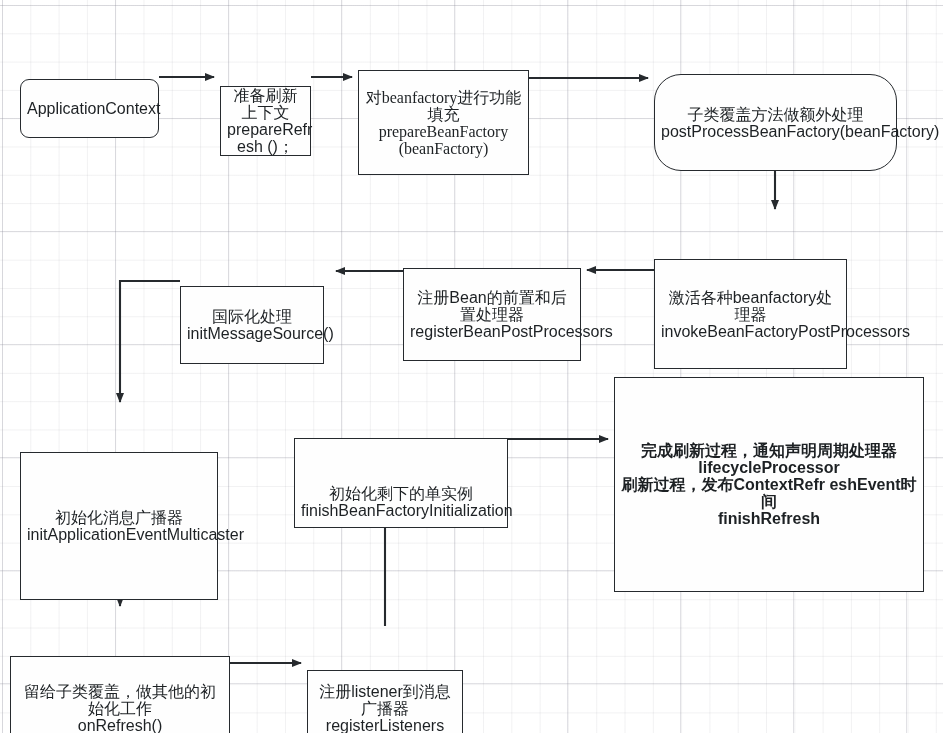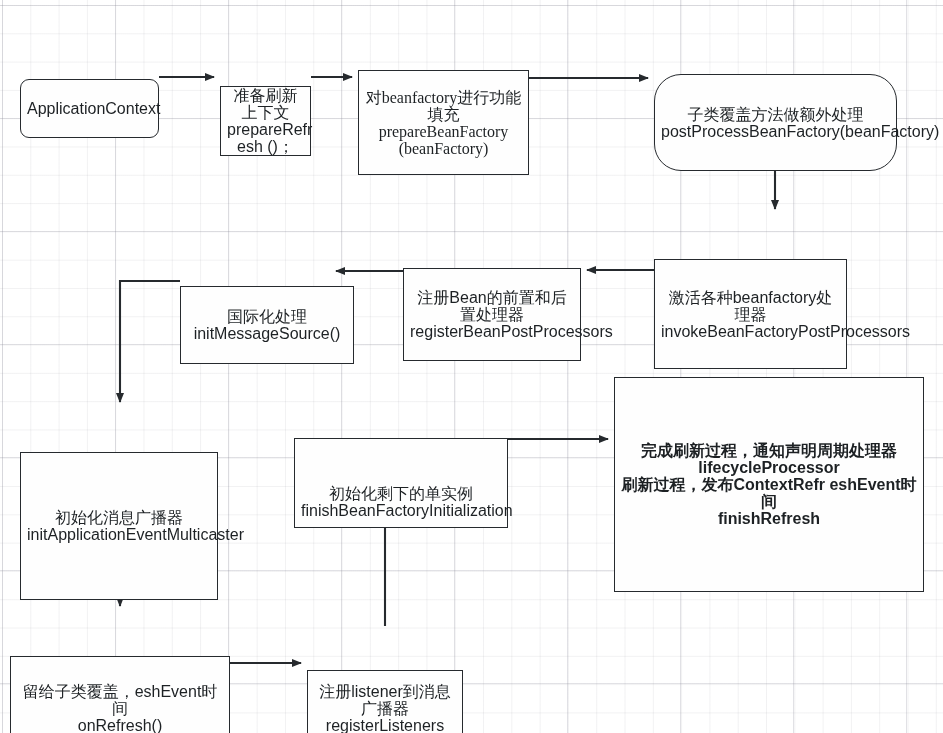--- a/index.html
+++ b/index.html
@@ -90,28 +90,28 @@
 esh ()；</span></div>
       <div class="node" style="left: 358px; top: 26px; width: 171px; height: 105px; font-family: Liberation Serif, serif;"><span class="txt">对beanfactory进行功能填充
 prepareBeanFactory
 (beanFactory)</span></div>
       <div class="node" style="left: 654px; top: 30px; width: 243px; height: 97px; border-radius: 27px;"><span class="txt">子类覆盖方法做额外处理
 postProcessBeanFactory(beanFactory)</span></div>
       <div class="node" style="left: 654px; top: 215px; width: 193px; height: 110px;"><span class="txt">激活各种beanfactory处理器
 invokeBeanFactoryPostProcessors</span></div>
       <div class="node" style="left: 403px; top: 224px; width: 178px; height: 93px;"><span class="txt">注册Bean的前置和后置处理器
 registerBeanPostProcessors</span></div>
-      <div class="node" style="left: 180px; top: 242px; width: 174px; height: 78px;"><span class="txt">国际化处理
+      <div class="node" style="left: 180px; top: 242px; width: 144px; height: 78px;"><span class="txt">国际化处理
 initMessageSource()</span></div>
       <div class="node" style="left: 20px; top: 408px; width: 198px; height: 148px;"><span class="txt">初始化消息广播器
 initApplicationEventMulticaster</span></div>
       <div class="node" style="left: 294px; top: 394px; width: 214px; height: 90px; align-items: flex-end;"><span class="txt">初始化剩下的单实例
 finishBeanFactoryInitialization</span></div>
       <div class="node" style="left: 614px; top: 333px; width: 310px; height: 215px; font-weight: bold;"><span class="txt">完成刷新过程，通知声明周期处理器lifecycleProcessor
 刷新过程，发布ContextRefr eshEvent时间
 finishRefresh</span></div>
-      <div class="node" style="left: 10px; top: 612px; width: 220px; height: 105px;"><span class="txt">留给子类覆盖，eshEvent时间
+      <div class="node" style="left: 10px; top: 612px; width: 220px; height: 105px;"><span class="txt">留给子类覆盖，做其他的初始化工作
 onRefresh()</span></div>
       <div class="node" style="left: 307px; top: 626px; width: 156px; height: 76px;"><span class="txt">注册listener到消息广播器
 registerListeners</span></div>
     </div>
 
 </div>
 
 </body></html>

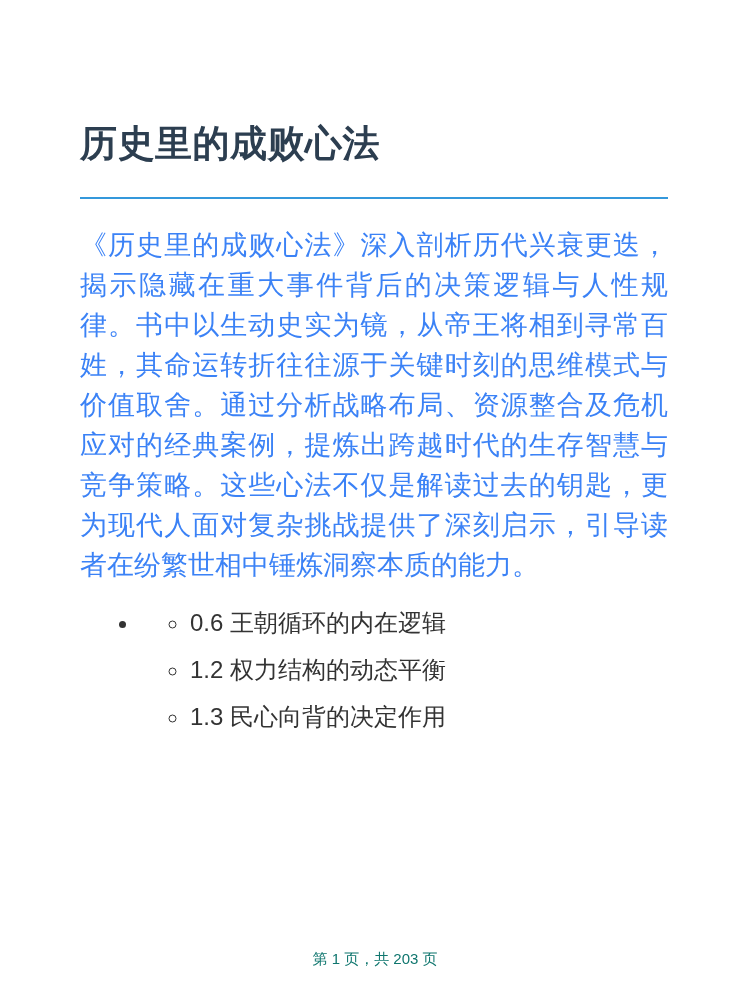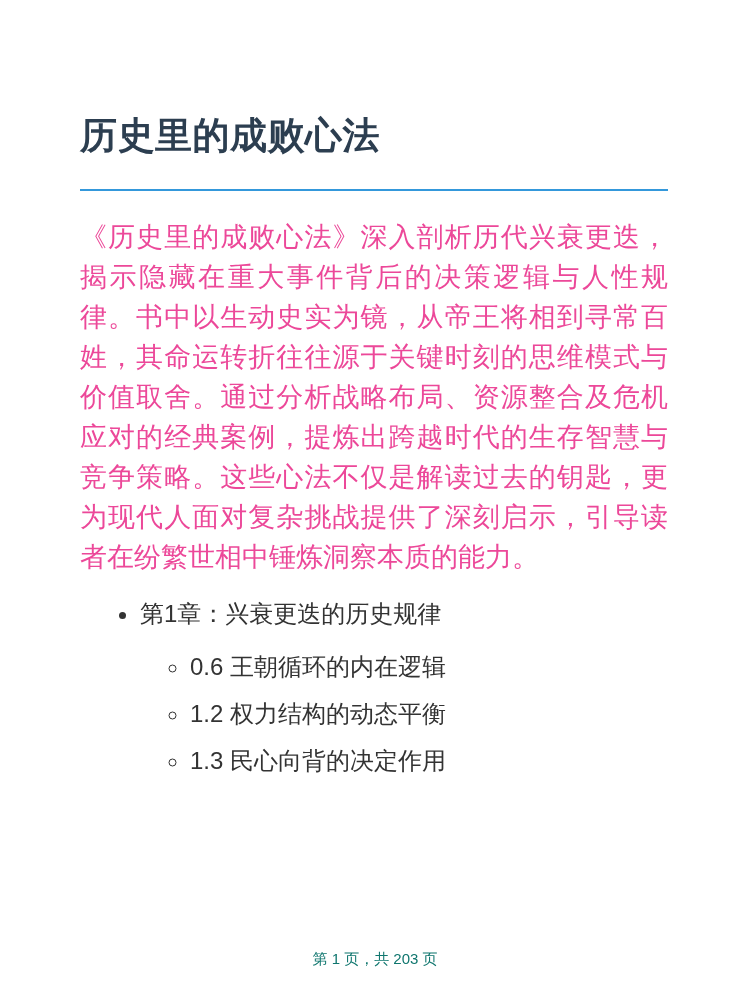--- a/index.html
+++ b/index.html
@@ -4,21 +4,21 @@
 <style>
   * { box-sizing: border-box; }
   html, body { margin: 0; padding: 0; background: #ffffff; }
   .page {
     position: relative;
     width: 750px;
     height: 1000px;
     background: #ffffff;
     font-family: "Liberation Sans", "DejaVu Sans", sans-serif;
     color: #333333;
-    padding: 8px 82px 0 80px;
+    padding: 16px 82px 0 80px;
     overflow: hidden;
   }
   .book-title {
     margin: 104px 0 0 0;
     font-size: 37px;
     line-height: 1.3;
     font-weight: 700;
     color: #2c3e50;
     letter-spacing: 0.5px;
   }
@@ -31,21 +31,21 @@
     margin: 34px 0 0 0;
     font-size: 28px;
     line-height: 1.3;
     font-weight: 700;
     color: #e74c3c;
   }
   .summary-text {
     margin: 26px 0 0 0;
     font-size: 27px;
     line-height: 40px;
-    color: #ec4899;
+    color: #3b82f6;
     text-align: justify;
     text-justify: inter-ideograph;
   }
   ul.toc {
     margin: 22px 0 0 0;
     padding: 0 0 0 60px;
     list-style: disc;
     font-size: 24px;
     line-height: 30px;
     color: #333333;
@@ -77,21 +77,20 @@
   <h1 class="book-title">历史里的成败心法</h1>
 
   <hr class="title-divider">
 
 
   <p class="summary-text">《历史里的成败心法》深入剖析历代兴衰更迭，揭示隐藏在重大事件背后的决策逻辑与人性规律。书中以生动史实为镜，从帝王将相到寻常百姓，其命运转折往往源于关键时刻的思维模式与价值取舍。通过分析战略布局、资源整合及危机应对的经典案例，提炼出跨越时代的生存智慧与竞争策略。这些心法不仅是解读过去的钥匙，更为现代人面对复杂挑战提供了深刻启示，引导读者在纷繁世相中锤炼洞察本质的能力。</p>
 
 
   <ul class="toc">
     <li>
-      <span>第1章：兴衰更迭的历史规律</span>
       <ul class="toc-sub">
         <li>
           <span>0.6 王朝循环的内在逻辑</span>
         </li>
         <li>
           <span>1.2 权力结构的动态平衡</span>
         </li>
         <li>
           <span>1.3 民心向背的决定作用</span>
         </li>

* * * *

Task requirements:
Output the lines above between the one holding "242px; width: 144px;" and the one holding "20px; top: 408px;", inclusive, with nothing before or after them.

The completed task:
+      <div class="node" style="left: 180px; top: 242px; width: 144px; height: 78px;"><span class="txt">国际化处理
 initMessageSource()</span></div>
       <div class="node" style="left: 20px; top: 408px; width: 198px; height: 148px;"><span class="txt">初始化消息广播器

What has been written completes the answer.